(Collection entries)
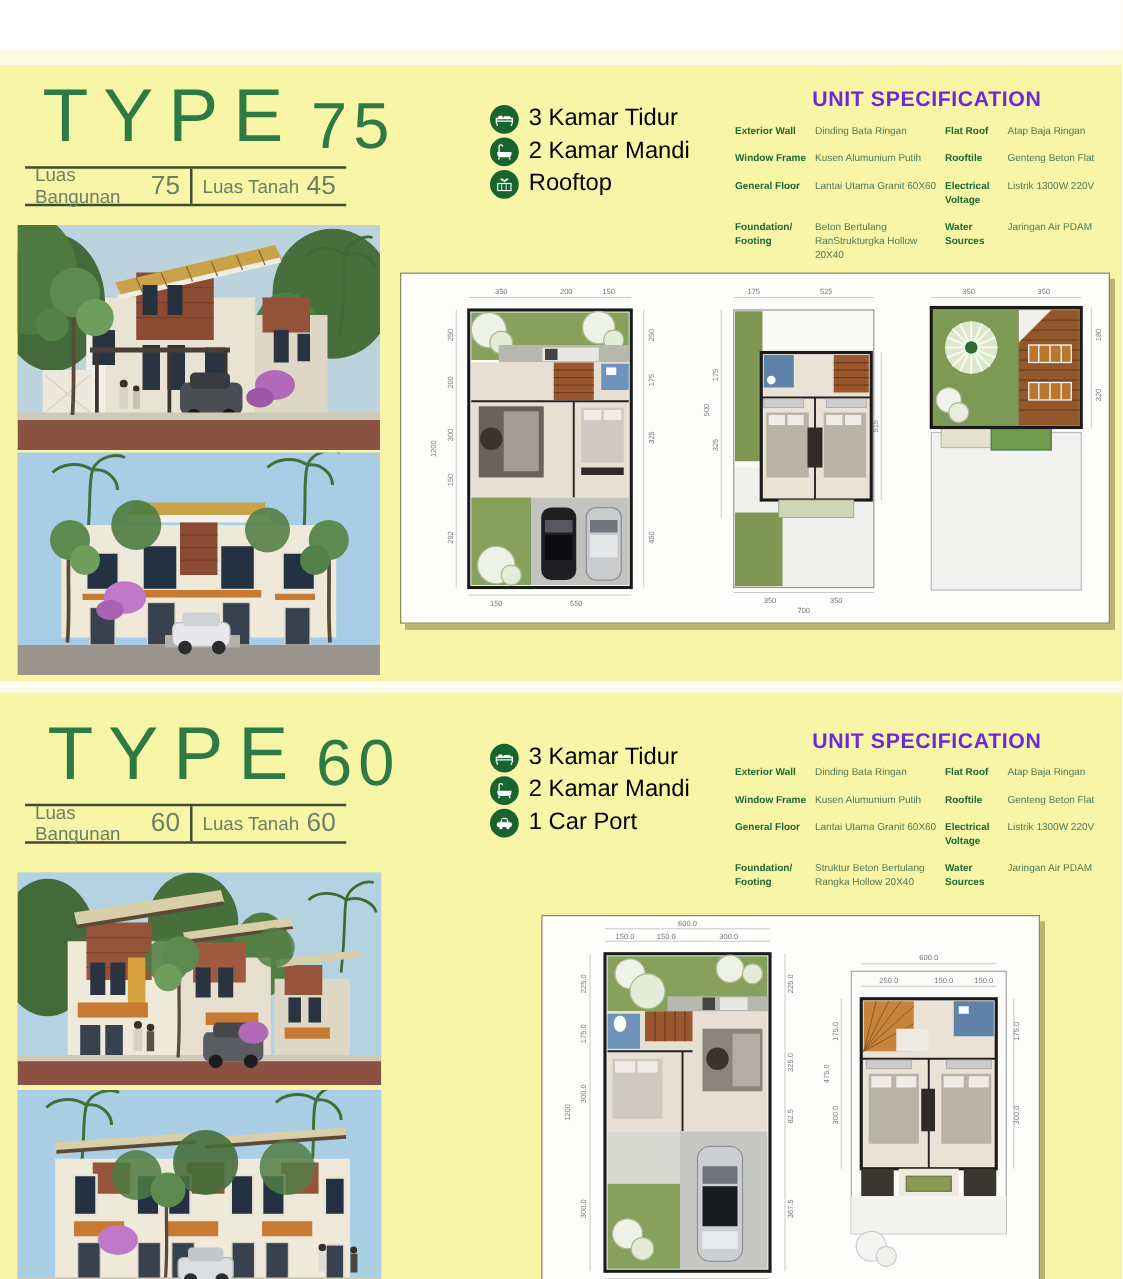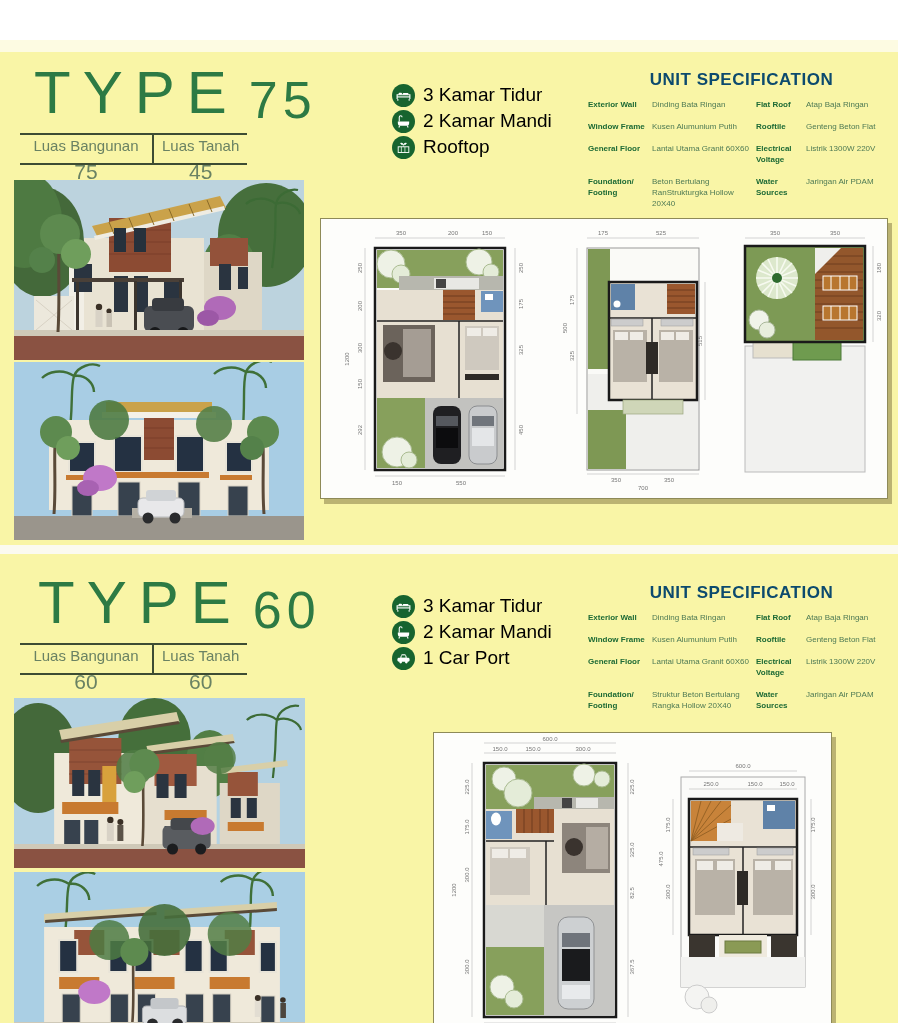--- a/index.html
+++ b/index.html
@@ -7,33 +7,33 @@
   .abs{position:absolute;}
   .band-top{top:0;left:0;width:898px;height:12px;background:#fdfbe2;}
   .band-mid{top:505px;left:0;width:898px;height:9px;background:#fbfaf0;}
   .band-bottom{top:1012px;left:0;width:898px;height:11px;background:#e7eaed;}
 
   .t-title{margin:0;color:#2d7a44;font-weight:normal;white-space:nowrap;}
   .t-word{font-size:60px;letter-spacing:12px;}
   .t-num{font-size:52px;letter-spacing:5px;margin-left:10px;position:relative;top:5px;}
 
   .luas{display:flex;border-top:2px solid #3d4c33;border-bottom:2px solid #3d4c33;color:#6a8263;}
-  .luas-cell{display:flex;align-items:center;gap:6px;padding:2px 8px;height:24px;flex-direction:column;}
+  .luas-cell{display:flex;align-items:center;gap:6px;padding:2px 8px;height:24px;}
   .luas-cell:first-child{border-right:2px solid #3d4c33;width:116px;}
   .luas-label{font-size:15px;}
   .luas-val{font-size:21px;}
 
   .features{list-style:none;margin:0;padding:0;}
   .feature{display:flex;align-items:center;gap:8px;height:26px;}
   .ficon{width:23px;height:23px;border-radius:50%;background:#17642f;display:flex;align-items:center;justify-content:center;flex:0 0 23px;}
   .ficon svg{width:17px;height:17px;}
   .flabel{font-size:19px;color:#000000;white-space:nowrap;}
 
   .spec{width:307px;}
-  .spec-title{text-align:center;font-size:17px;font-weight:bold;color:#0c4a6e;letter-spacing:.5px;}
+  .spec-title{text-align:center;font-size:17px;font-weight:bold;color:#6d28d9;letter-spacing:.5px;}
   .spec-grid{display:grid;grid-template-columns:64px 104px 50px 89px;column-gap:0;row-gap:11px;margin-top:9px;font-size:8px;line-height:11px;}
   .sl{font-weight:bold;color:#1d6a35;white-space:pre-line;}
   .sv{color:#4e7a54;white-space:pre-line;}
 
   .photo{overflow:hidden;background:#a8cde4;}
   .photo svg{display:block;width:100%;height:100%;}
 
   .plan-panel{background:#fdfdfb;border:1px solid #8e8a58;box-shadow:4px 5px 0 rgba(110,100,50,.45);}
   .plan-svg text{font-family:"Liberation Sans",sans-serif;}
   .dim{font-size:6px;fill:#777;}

**Task goal**
Once the pictures are removed, repeat all of the data above exactly.

**Exercise answer**
--- a/index.html
+++ b/index.html
@@ -7,33 +7,33 @@
   .abs{position:absolute;}
   .band-top{top:0;left:0;width:898px;height:12px;background:#fdfbe2;}
   .band-mid{top:505px;left:0;width:898px;height:9px;background:#fbfaf0;}
   .band-bottom{top:1012px;left:0;width:898px;height:11px;background:#e7eaed;}
 
   .t-title{margin:0;color:#2d7a44;font-weight:normal;white-space:nowrap;}
   .t-word{font-size:60px;letter-spacing:12px;}
   .t-num{font-size:52px;letter-spacing:5px;margin-left:10px;position:relative;top:5px;}
 
   .luas{display:flex;border-top:2px solid #3d4c33;border-bottom:2px solid #3d4c33;color:#6a8263;}
-  .luas-cell{display:flex;align-items:center;gap:6px;padding:2px 8px;height:24px;flex-direction:column;}
+  .luas-cell{display:flex;align-items:center;gap:6px;padding:2px 8px;height:24px;}
   .luas-cell:first-child{border-right:2px solid #3d4c33;width:116px;}
   .luas-label{font-size:15px;}
   .luas-val{font-size:21px;}
 
   .features{list-style:none;margin:0;padding:0;}
   .feature{display:flex;align-items:center;gap:8px;height:26px;}
   .ficon{width:23px;height:23px;border-radius:50%;background:#17642f;display:flex;align-items:center;justify-content:center;flex:0 0 23px;}
   .ficon svg{width:17px;height:17px;}
   .flabel{font-size:19px;color:#000000;white-space:nowrap;}
 
   .spec{width:307px;}
-  .spec-title{text-align:center;font-size:17px;font-weight:bold;color:#0c4a6e;letter-spacing:.5px;}
+  .spec-title{text-align:center;font-size:17px;font-weight:bold;color:#6d28d9;letter-spacing:.5px;}
   .spec-grid{display:grid;grid-template-columns:64px 104px 50px 89px;column-gap:0;row-gap:11px;margin-top:9px;font-size:8px;line-height:11px;}
   .sl{font-weight:bold;color:#1d6a35;white-space:pre-line;}
   .sv{color:#4e7a54;white-space:pre-line;}
 
   .photo{overflow:hidden;background:#a8cde4;}
   .photo svg{display:block;width:100%;height:100%;}
 
   .plan-panel{background:#fdfdfb;border:1px solid #8e8a58;box-shadow:4px 5px 0 rgba(110,100,50,.45);}
   .plan-svg text{font-family:"Liberation Sans",sans-serif;}
   .dim{font-size:6px;fill:#777;}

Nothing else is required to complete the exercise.